The MUBI Moment – Why Sequoia just bet $100 Million on the Death of Mainstream
Sequoia Capital's $100 million investment in MUBI at a $1 billion valuation isn't just another streaming deal - it's a bet on the complete inversion of how we think about mainstream entertainment. The numbers tell one story: MUBI's 20 million users, profitability, and the runaway success of "The Substance" justify the investment. The real story is, well, far more interesting.
With a $1 billion valuation on $73 million in revenue - a 13-14x multiple that would make most SaaS companies blush - Sequoia isn't paying for what MUBI is today. They're paying for what MUBI represents: the first streaming platform to fully embrace the death of the monoculture. While Netflix still chases the mythical "water cooler show" that everyone watches (I know y’all will still watch the last Stranger Things season despite the fact that the last one was so bad), MUBI has built its entire business on a different premise: in a post-mainstream world, the niche is the mass market.
This is what I described as the Spotify Paradox. Just as we constantly discover artists with millions of streams we've somehow never heard of, MUBI has proven that "art house" cinema isn't actually niche - it's just one of countless parallel mainstreams that coexist in our fractured cultural landscape. Take "The Substance" - a body horror film about aging starring Demi Moore that's equal parts Cronenberg nightmare and feminist commentary. It's the kind of film that would have been relegated to midnight screenings a decade ago. Instead, MUBI acquired distribution rights, gave it a theatrical release, and watched it gross $83 million worldwide and won Demi Moore a Golden Globe as well as an Oscar nomination. The film didn't succeed because it appealed to everyone; it succeeded because it found its everyone.
But here's where my skepticism kicks in. Those multiples are extreme - we're talking 13-14x revenue and potentially 86-274x profit, depending on how you squirm at those excel sheets. The pressure to perform at these valuations could strain the very qualities that made MUBI special. When you're valued like a hypergrowth tech company, the temptation to chase scale over curation becomes overwhelming.
And lets not mince words. The badly dressed people from Sequoia Capital, wearing their All Birds sneakers, are not in this because they secretly want to make sure that they will always be able to watch Kim Ki-duk “The Isle” (I’m still traumatized by this movie).
I'll admit, though, I've been wrong about streaming economics before. For years, I hedged against Netflix when their debt-to-revenue ratio hit 74% and they were burning through $3.3 billion in cash annually. With $18.5 billion in debt and junk bond ratings, I was convinced they'd eventually default. Instead, they made a brutal but successful pivot - layoffs, ad tiers, password-sharing crackdowns - and emerged stronger than ever. Maybe MUBI has a similar resilience.
What's particularly clever about MUBI's position is that they own the entire stack - production, distribution, and most crucially, the direct relationship with viewers. This is where the A24 comparison becomes illuminating. A24 has arguably created more cultural moments than MUBI, but they're still beholden to other people's distribution channels (“Content is king, but distribution pays for the king's mortgage” – I thank Aaron Sorkin for introducing me to this line in the short lived “Studio 60”). MUBI is betting that in a world without mainstream, owning the audience relationship matters more than owning the IP.
This infrastructure play reveals MUBI's long game. While CDN ownership typically reduces delivery costs by just 10-20% compared to using third-party providers, and infrastructure is only one slice of total expenses (dwarfed by content and salaries), it signals something deeper. Building your own CDN requires patient capital and technical sophistication - qualities that suggest MUBI isn't just another content aggregator but a company building defensible technological moats alongside its curatorial ones.
The premium valuation makes perfect sense when you realize Sequoia isn't investing in a streaming service - they're investing in a new model for how culture gets made and distributed. In our metamodern moment, where multiple realities coexist and every niche contains multitudes, MUBI has cracked something fundamental: you don't need to be everything to everyone when you can be everything to someone.

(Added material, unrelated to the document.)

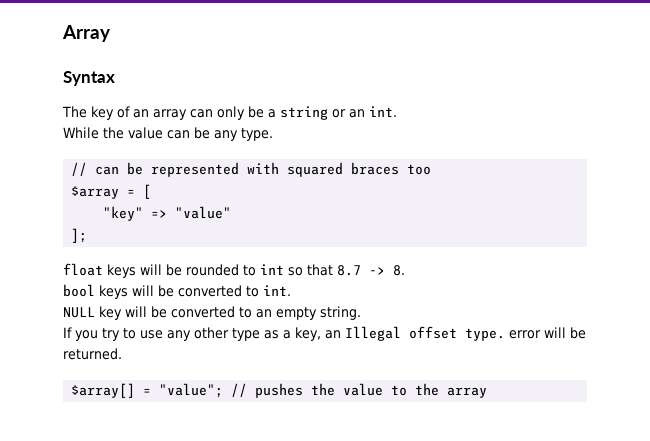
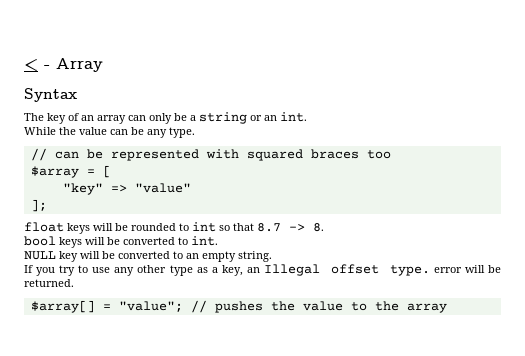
- Array
+ < - Array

If this logic holds, we should prepare for the next move: A24 buying AMC for $2 billion to create a chain of curated theatrical experiences (A24-MC, you have read it here first). After all, if owning the audience relationship is worth $1 billion, imagine owning the actual seats they sit in. In a post-pandemic world where everyone craves physical experiences, the real disruption might be making people leave their houses again. Though at that point, we'd have come full circle - from killing theaters to resurrecting them as temples to niche culture.